▶ _REQUIRED ACTION_
Pick out each line of the records that includes the string "creation", and copy it.

BEGIN

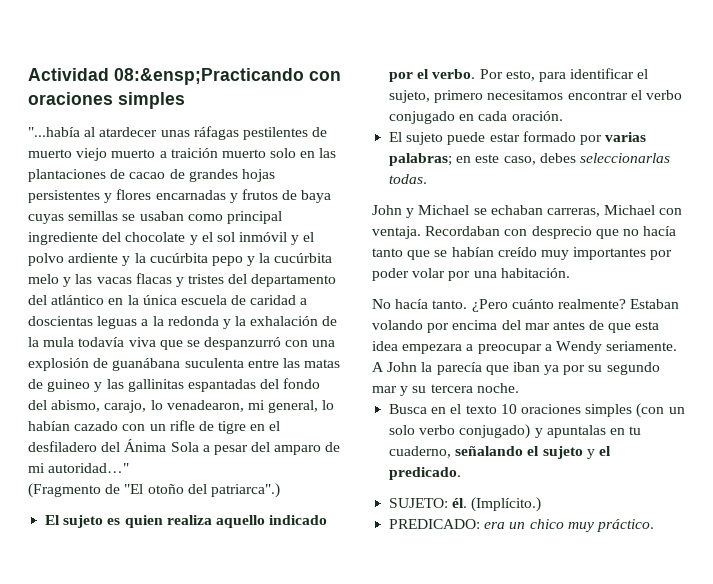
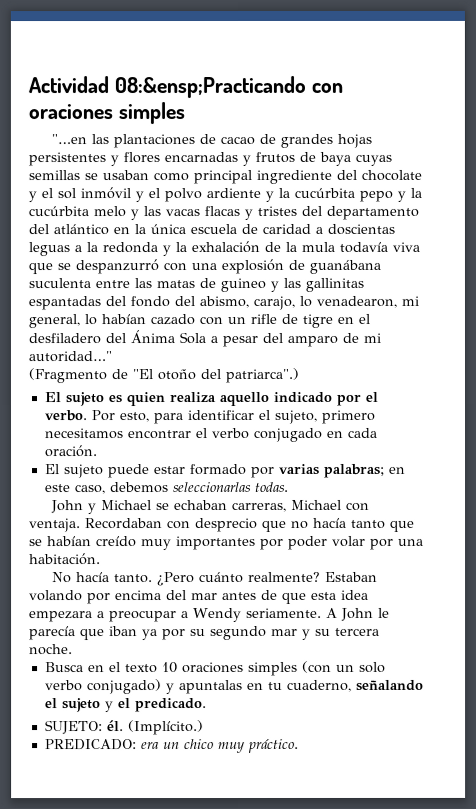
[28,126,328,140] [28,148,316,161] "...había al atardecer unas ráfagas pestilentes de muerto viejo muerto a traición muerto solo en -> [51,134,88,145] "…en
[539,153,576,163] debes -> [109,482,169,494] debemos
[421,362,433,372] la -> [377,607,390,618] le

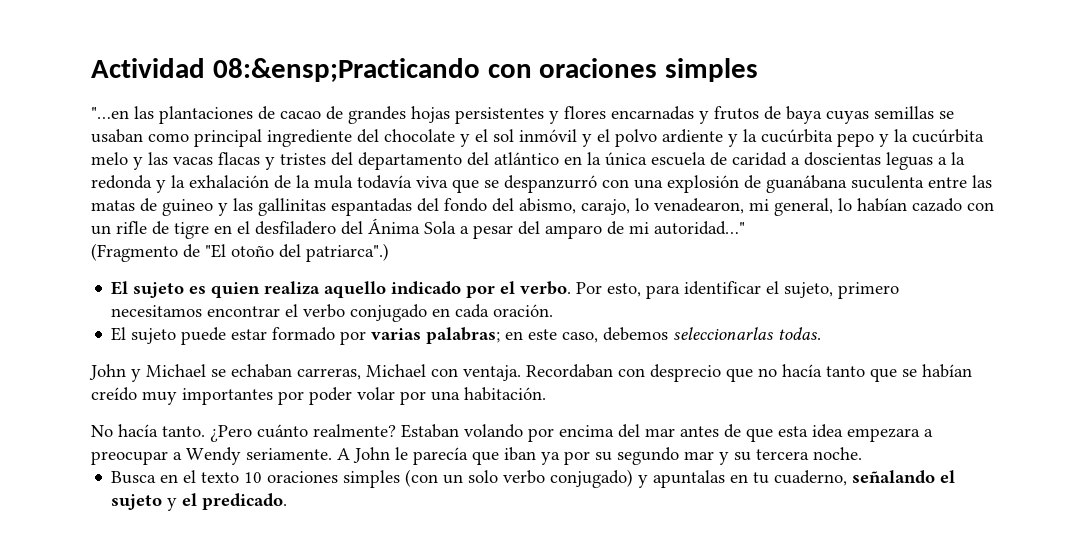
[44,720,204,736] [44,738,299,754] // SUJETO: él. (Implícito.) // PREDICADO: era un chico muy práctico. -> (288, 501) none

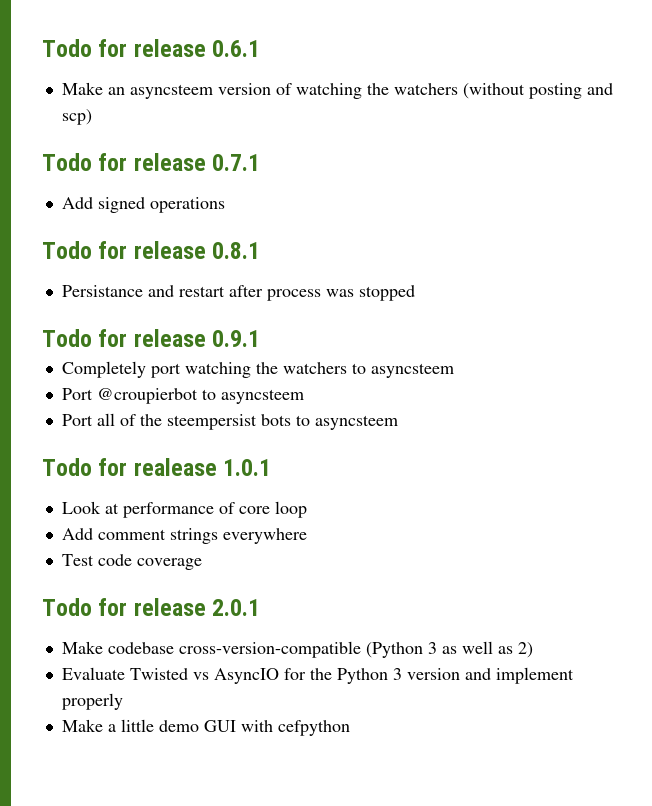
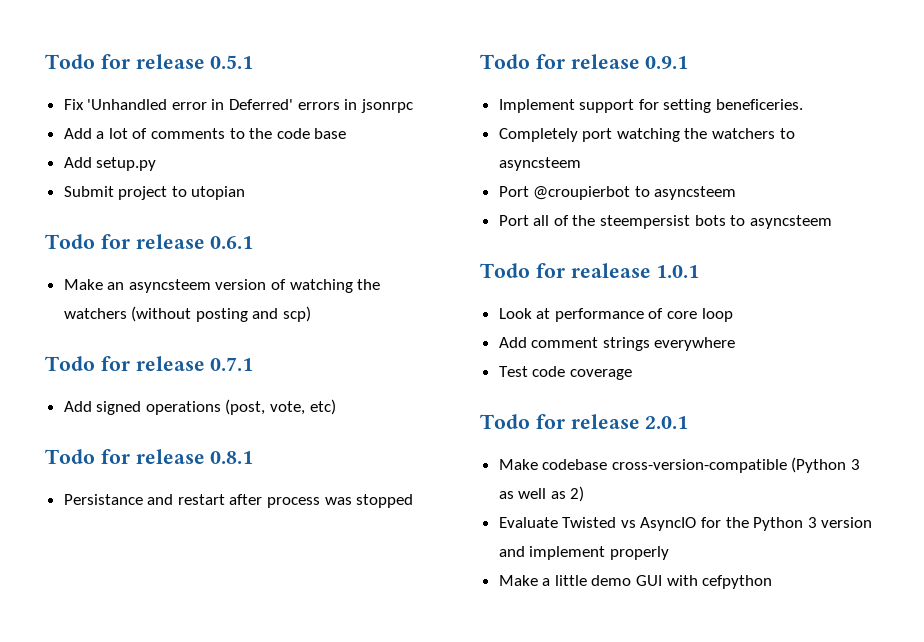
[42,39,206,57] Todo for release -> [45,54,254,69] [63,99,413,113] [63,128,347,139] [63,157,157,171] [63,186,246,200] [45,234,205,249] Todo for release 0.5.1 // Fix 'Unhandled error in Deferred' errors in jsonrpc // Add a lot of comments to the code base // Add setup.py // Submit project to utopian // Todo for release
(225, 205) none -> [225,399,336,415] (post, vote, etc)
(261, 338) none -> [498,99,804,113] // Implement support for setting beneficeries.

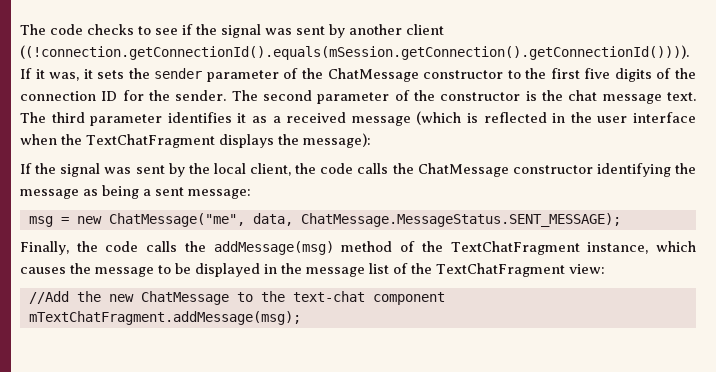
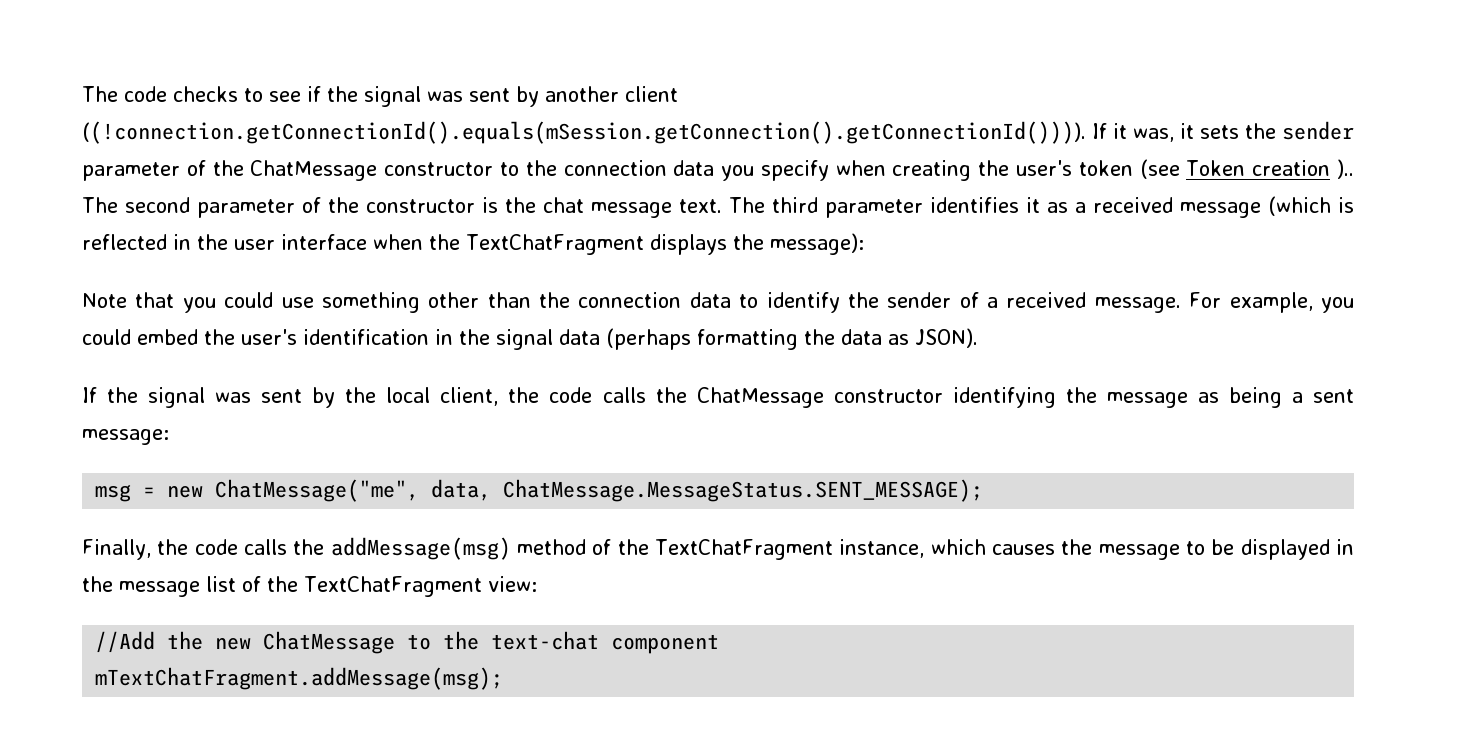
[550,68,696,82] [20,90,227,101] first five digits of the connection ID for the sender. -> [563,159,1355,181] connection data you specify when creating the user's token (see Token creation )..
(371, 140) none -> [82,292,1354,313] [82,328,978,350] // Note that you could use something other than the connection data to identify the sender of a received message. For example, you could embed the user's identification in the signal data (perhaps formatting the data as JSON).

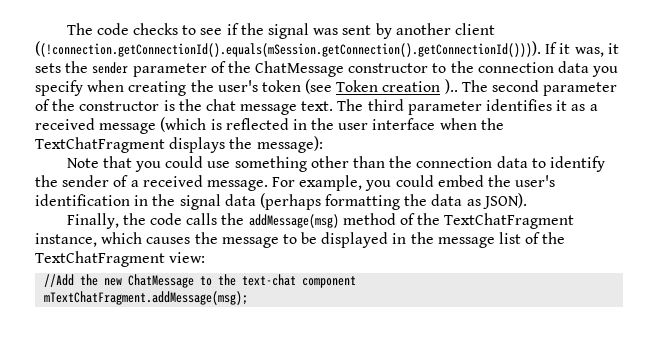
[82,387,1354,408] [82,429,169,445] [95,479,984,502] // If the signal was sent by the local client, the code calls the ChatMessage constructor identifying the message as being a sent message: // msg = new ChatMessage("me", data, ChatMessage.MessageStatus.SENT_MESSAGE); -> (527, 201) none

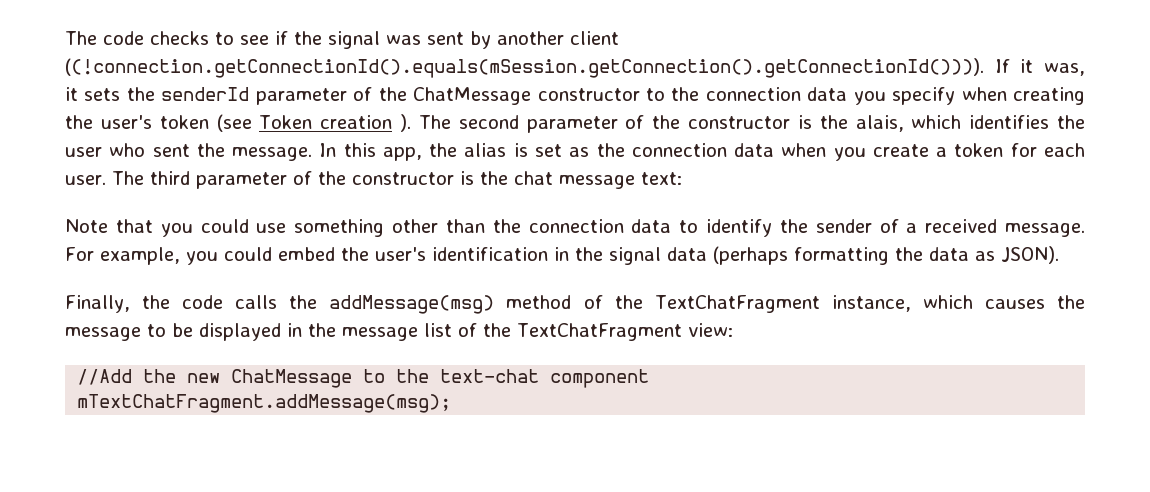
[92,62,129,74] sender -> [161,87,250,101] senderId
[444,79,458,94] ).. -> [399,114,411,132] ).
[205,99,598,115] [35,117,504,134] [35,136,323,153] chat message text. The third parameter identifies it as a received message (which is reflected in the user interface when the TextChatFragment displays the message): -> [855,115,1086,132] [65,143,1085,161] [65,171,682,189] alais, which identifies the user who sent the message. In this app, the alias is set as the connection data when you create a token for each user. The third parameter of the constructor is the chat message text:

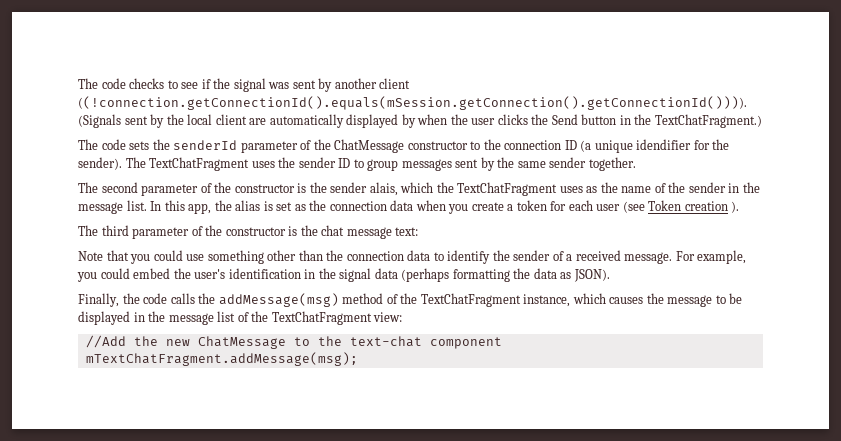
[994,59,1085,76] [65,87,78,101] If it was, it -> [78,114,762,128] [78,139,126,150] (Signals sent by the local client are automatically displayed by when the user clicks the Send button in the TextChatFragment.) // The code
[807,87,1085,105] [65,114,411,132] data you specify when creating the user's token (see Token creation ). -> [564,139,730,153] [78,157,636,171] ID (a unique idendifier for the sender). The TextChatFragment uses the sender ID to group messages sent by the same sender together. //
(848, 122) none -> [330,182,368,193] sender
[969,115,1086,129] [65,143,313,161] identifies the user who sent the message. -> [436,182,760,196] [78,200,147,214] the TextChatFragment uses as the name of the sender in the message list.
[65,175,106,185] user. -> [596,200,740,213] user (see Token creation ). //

END

▶ _TASK SOLUTION_
[550,68,696,82] [20,90,227,101] first five digits of the connection ID for the sender. -> [563,159,1355,181] connection data you specify when creating the user's token (see Token creation )..
[807,87,1085,105] [65,114,411,132] data you specify when creating the user's token (see Token creation ). -> [564,139,730,153] [78,157,636,171] ID (a unique idendifier for the sender). The TextChatFragment uses the sender ID to group messages sent by the same sender together. //
[65,175,106,185] user. -> [596,200,740,213] user (see Token creation ). //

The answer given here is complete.